O pensamento de Weffort sofreu mutações significativas e aceleradas. Em setembro de 94, ele com mais 12 intelectuais dava uma das 13 razões para votar em Lula: a convicção de que a vitória do candidato do PT representaria uma ``segunda revolução democrática" no Brasil. O mesmo título Weffort utilizaria em um artigo hagiográfico, publicado pela Folha, celebrando a vitória de FHC, quando as urnas ainda não haviam sido abertas.
Hoje ele detecta no PT uma inaptidão para o poder. O pecado original de sua origem social fez do partido um ``outsider", sem visão de Estado. Sem explicitar, Weffort se soma ao argumento central do conservadorismo que trata de confundir qualquer demanda da sociedade com ``corporativismo".

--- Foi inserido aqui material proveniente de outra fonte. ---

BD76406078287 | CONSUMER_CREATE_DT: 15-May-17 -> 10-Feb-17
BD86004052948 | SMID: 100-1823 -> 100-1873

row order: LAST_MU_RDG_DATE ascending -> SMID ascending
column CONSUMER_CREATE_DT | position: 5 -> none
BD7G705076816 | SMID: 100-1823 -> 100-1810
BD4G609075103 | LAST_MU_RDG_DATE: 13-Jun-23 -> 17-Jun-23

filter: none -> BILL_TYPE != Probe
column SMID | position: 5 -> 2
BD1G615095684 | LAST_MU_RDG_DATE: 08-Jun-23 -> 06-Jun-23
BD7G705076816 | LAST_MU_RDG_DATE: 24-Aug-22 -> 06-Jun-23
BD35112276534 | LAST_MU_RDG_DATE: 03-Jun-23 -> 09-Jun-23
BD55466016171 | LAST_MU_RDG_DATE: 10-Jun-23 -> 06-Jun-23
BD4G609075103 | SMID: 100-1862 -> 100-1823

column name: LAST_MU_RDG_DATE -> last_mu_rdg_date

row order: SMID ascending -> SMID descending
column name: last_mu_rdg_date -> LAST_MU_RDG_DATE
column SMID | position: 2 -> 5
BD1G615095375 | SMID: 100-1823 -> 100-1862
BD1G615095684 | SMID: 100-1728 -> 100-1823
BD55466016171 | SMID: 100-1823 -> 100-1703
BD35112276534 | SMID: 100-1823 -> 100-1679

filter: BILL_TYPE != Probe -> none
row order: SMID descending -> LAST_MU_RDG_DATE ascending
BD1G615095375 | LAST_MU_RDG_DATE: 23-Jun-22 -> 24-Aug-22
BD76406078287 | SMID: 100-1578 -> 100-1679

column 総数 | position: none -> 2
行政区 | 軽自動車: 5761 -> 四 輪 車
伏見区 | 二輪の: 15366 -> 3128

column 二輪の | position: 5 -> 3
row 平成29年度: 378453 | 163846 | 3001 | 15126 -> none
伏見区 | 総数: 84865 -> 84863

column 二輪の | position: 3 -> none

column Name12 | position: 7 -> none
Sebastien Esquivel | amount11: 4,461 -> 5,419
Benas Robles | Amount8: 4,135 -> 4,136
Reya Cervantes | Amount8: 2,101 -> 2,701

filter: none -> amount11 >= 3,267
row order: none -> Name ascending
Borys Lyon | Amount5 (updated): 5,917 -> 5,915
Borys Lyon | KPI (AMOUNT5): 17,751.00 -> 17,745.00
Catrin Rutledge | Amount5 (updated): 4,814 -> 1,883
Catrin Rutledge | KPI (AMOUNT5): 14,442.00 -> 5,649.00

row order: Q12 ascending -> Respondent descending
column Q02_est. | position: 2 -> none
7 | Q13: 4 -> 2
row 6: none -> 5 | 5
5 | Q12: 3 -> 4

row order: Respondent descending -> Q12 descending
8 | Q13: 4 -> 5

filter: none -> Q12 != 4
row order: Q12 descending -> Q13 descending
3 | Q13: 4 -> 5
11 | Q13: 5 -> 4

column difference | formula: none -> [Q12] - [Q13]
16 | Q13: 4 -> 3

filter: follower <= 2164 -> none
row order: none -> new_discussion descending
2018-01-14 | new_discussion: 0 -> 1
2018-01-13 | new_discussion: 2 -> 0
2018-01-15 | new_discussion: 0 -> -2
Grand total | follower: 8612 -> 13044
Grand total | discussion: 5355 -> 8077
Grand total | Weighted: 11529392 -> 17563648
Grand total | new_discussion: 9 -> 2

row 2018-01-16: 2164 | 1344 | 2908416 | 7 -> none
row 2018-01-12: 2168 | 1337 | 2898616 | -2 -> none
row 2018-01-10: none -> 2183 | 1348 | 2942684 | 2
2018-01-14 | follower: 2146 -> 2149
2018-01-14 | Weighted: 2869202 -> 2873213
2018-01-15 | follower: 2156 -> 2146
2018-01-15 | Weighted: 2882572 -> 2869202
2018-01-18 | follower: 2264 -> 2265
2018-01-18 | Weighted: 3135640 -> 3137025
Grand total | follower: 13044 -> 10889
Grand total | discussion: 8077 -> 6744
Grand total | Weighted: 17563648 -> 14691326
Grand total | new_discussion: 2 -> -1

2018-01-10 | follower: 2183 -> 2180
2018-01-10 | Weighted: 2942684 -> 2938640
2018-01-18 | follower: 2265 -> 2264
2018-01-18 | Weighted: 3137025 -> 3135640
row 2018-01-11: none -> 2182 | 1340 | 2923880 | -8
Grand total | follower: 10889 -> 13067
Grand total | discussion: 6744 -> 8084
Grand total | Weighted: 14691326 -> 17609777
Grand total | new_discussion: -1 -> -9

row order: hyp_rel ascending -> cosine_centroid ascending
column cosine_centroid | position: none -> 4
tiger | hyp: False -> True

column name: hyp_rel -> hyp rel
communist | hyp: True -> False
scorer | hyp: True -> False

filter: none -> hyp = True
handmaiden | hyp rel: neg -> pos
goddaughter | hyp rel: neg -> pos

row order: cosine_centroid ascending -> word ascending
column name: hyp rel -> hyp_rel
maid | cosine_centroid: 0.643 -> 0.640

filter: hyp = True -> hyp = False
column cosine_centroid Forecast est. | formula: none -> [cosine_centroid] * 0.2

Com isso, elimina-se o aspecto mais moderno do PT -sua origem nos movimentos- e a capacidade que teve, com muitos erros, por certo, de plasmar, em um tempo relativamente curto, essas demandas sociais em alternativas políticas globais inovadoras, como o demonstram grande parte de suas experiências de governo e o próprio Programa Lula-94, com o qual Weffort colaborou.
O Brasil precisa de uma reforma do Estado. É pouco provável que ela se faça com os que historicamente dele se apropriaram para seus fins particulares. A construção de uma ``res publica" no Brasil efetiva tem de se articular com uma reforma da sociedade, e, para que esse processo ocorra, será necessária uma ``sensibilidade social" bem distinta daquela que Weffort vê em ACM.
A articulação desses dois movimentos reformadores é o grande desafio que se coloca hoje para as esquerdas brasileiras que não sucumbiram ao compromisso histórico conservador. Em tempos de abertura, em que os produtos importados ganham especial aceitação, é bom lembrar, com Bobbio, que a divisão esquerda/direita continua a existir.
Quem quiser seguir o difícil caminho de (re)construção de uma política de esquerda sabe quais são os desafios. Para os outros a estrada é mais fácil. Mas como diz meu guru, José Simão, vão indo que eu não vou...

MARCO AURÉLIO GARCIA, 54, é professor do Departamento de História da Unicamp (Universidade Estadual de Campinas), secretário de Relações Internacionais e membro da Comissão Executiva Nacional do PT.